A textual analysis of the story repository, current as of 9/2019 and performed on 2019-12-28 and using SS Lib ver 1.16.07 (10/21/2019) identified the following usage counts for Shipkiller:

References

   The following quotes were taken from the stories archive documenting how this story element has been handled using get_refs.py v1.0 9/9/2019.
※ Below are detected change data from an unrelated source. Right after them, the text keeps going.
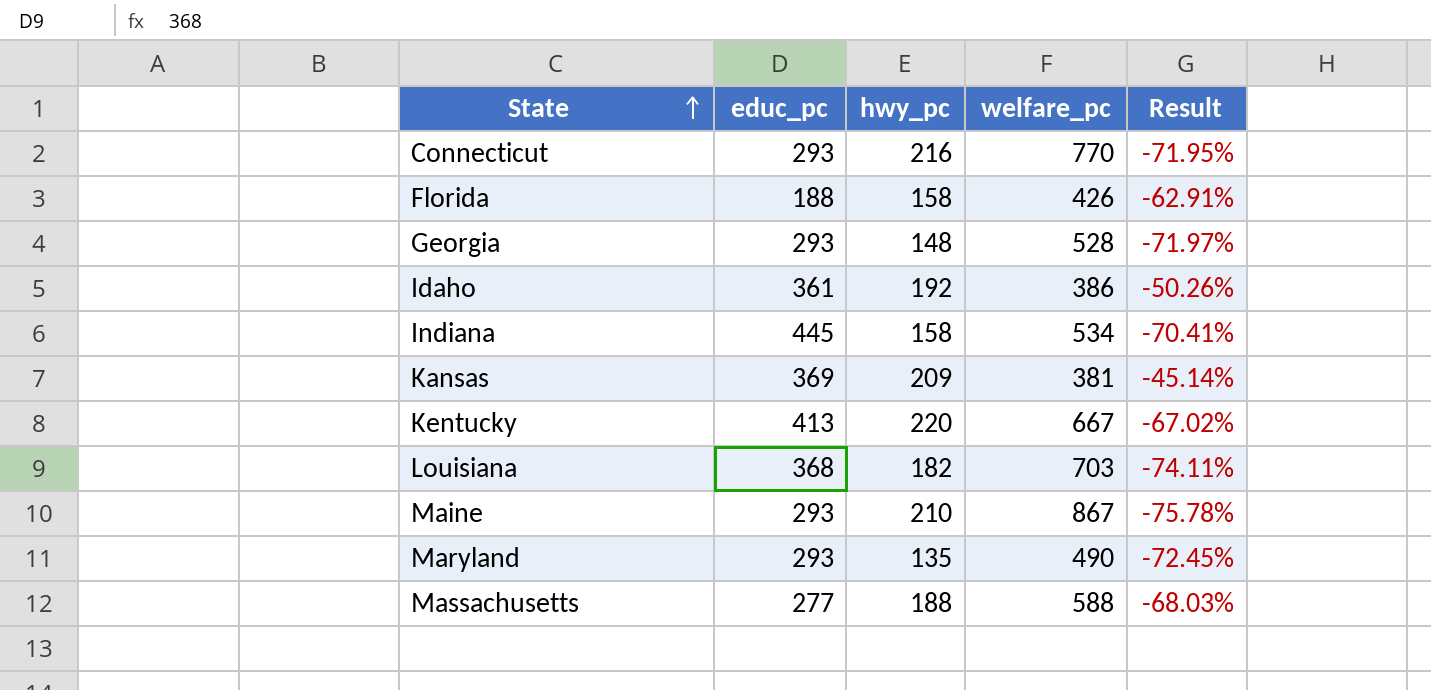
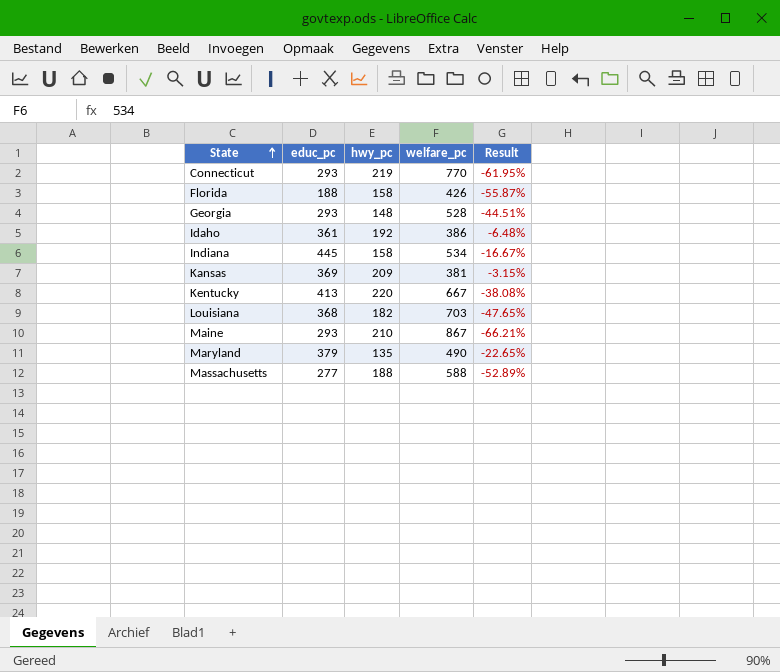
column Result | formula: ([hwy_pc] - [welfare_pc]) / [welfare_pc] -> ([educ_pc] - [welfare_pc]) / [welfare_pc]
Connecticut | hwy_pc: 216 -> 219
Maryland | educ_pc: 293 -> 379

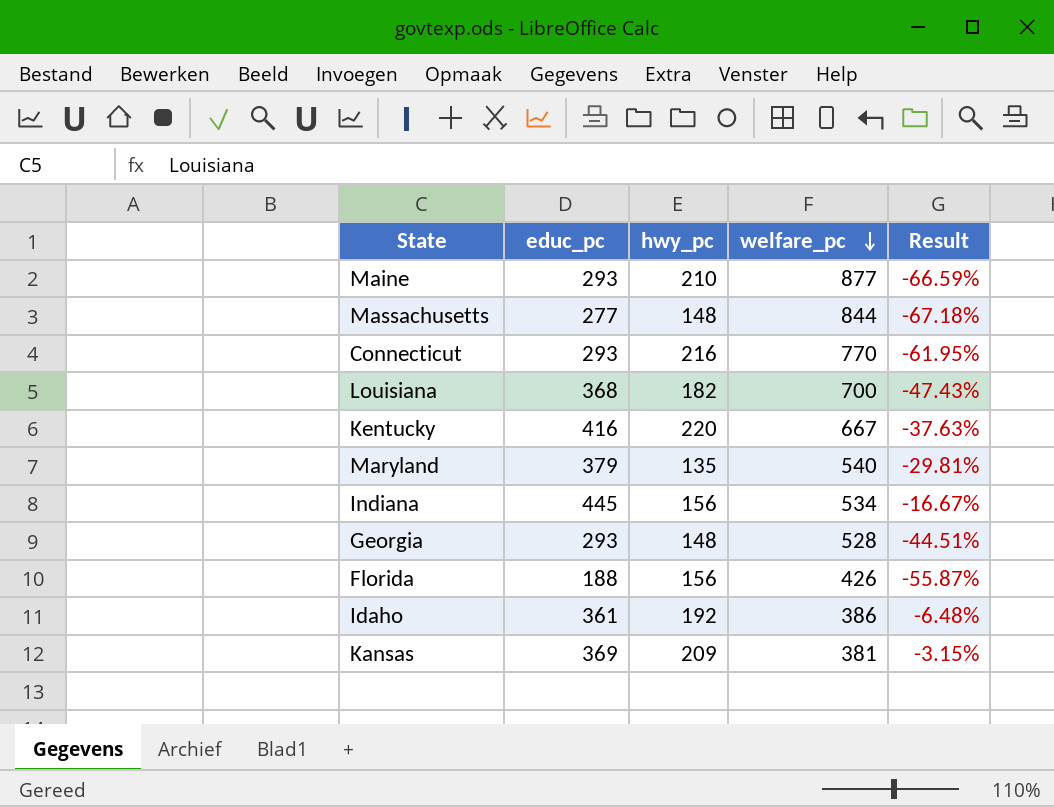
row order: State ascending -> welfare_pc descending
Maine | welfare_pc: 867 -> 877
Maine | Result: -66.21% -> -66.59%
Massachusetts | hwy_pc: 188 -> 148
Massachusetts | welfare_pc: 588 -> 844
Massachusetts | Result: -52.89% -> -67.18%
Connecticut | hwy_pc: 219 -> 216
Louisiana | welfare_pc: 703 -> 700
Louisiana | Result: -47.65% -> -47.43%
Kentucky | educ_pc: 413 -> 416
Kentucky | Result: -38.08% -> -37.63%
Maryland | welfare_pc: 490 -> 540
Maryland | Result: -22.65% -> -29.81%
Indiana | hwy_pc: 158 -> 156
Florida | hwy_pc: 158 -> 156

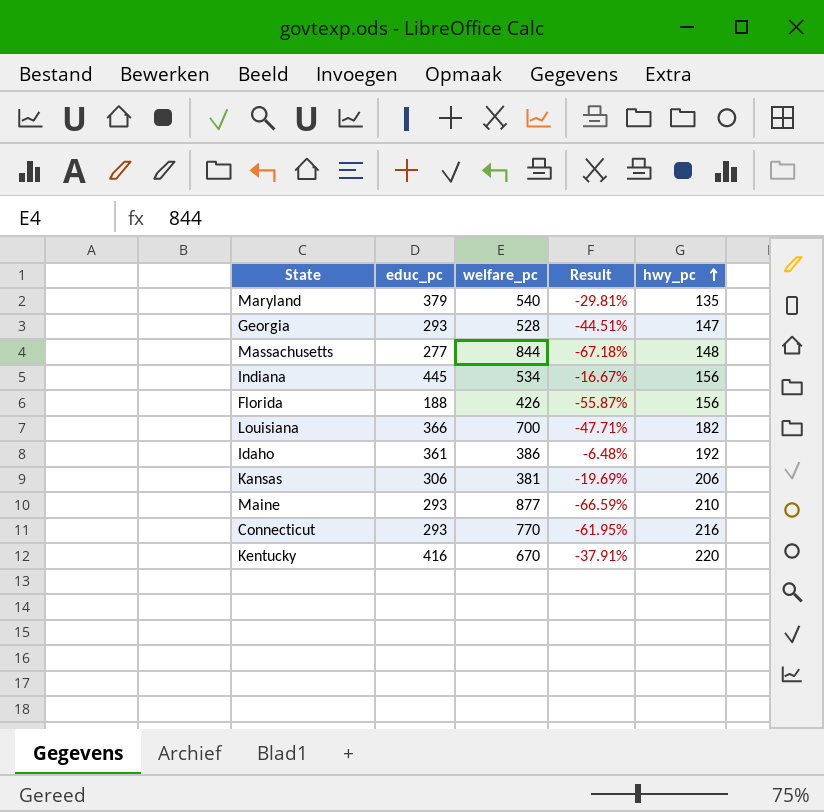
row order: welfare_pc descending -> hwy_pc ascending
column hwy_pc | position: 3 -> 5
Georgia | hwy_pc: 148 -> 147
Louisiana | educ_pc: 368 -> 366
Louisiana | Result: -47.43% -> -47.71%
Kansas | educ_pc: 369 -> 306
Kansas | Result: -3.15% -> -19.69%
Kansas | hwy_pc: 209 -> 206
Kentucky | welfare_pc: 667 -> 670
Kentucky | Result: -37.63% -> -37.91%

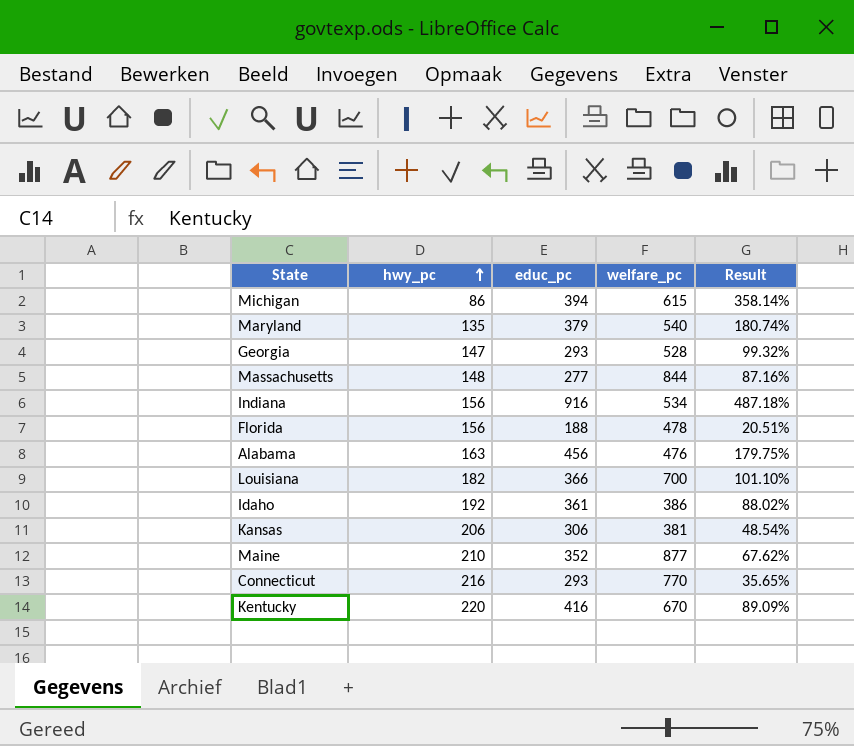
column hwy_pc | position: 5 -> 2
column Result | formula: ([educ_pc] - [welfare_pc]) / [welfare_pc] -> ([educ_pc] - [hwy_pc]) / [hwy_pc]
row Michigan: none -> 86 | 394 | 615 | 358.14%
Indiana | educ_pc: 445 -> 916
Florida | welfare_pc: 426 -> 478
row Alabama: none -> 163 | 456 | 476 | 179.75%
Maine | educ_pc: 293 -> 352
From Patrol Commander by Zen Master

None of our missiles had any sort of active warhead; the business end was simply the most massive lump of tungsten slivers that the missile's drive could push, with a layer of lead between each sliver.  The lead added mass while ensuring that the tungsten slivers separated at any outside influence.

and

If the Sa'arm patrol ship hit the missile with one of their beam weapons while it was far enough out, the missile was likely to miss.  However, they were coming in fast and the usual result was the missile separating into twenty-four slivers and most of them still hitting the ship.  When that happened, instead of a huge hole behind the hit and complete destruction behind the entry hole, the ship ended up with a half-dozen or more smaller holes with complete destruction behind each one.  Instead of a broken ship with half the crew still alive, they got a wreck with very few survivors.
We loved those missiles.  They could not home and had limited boost range and could be dodged once they stopped boosting, but when they hit they were awesome.  What we didn't like was that they were launched by our smallest ships, almost just boats.  The Patricians were horribly cramped.  They were also incredibly fragile and almost helpless if an enemy made it within gun range.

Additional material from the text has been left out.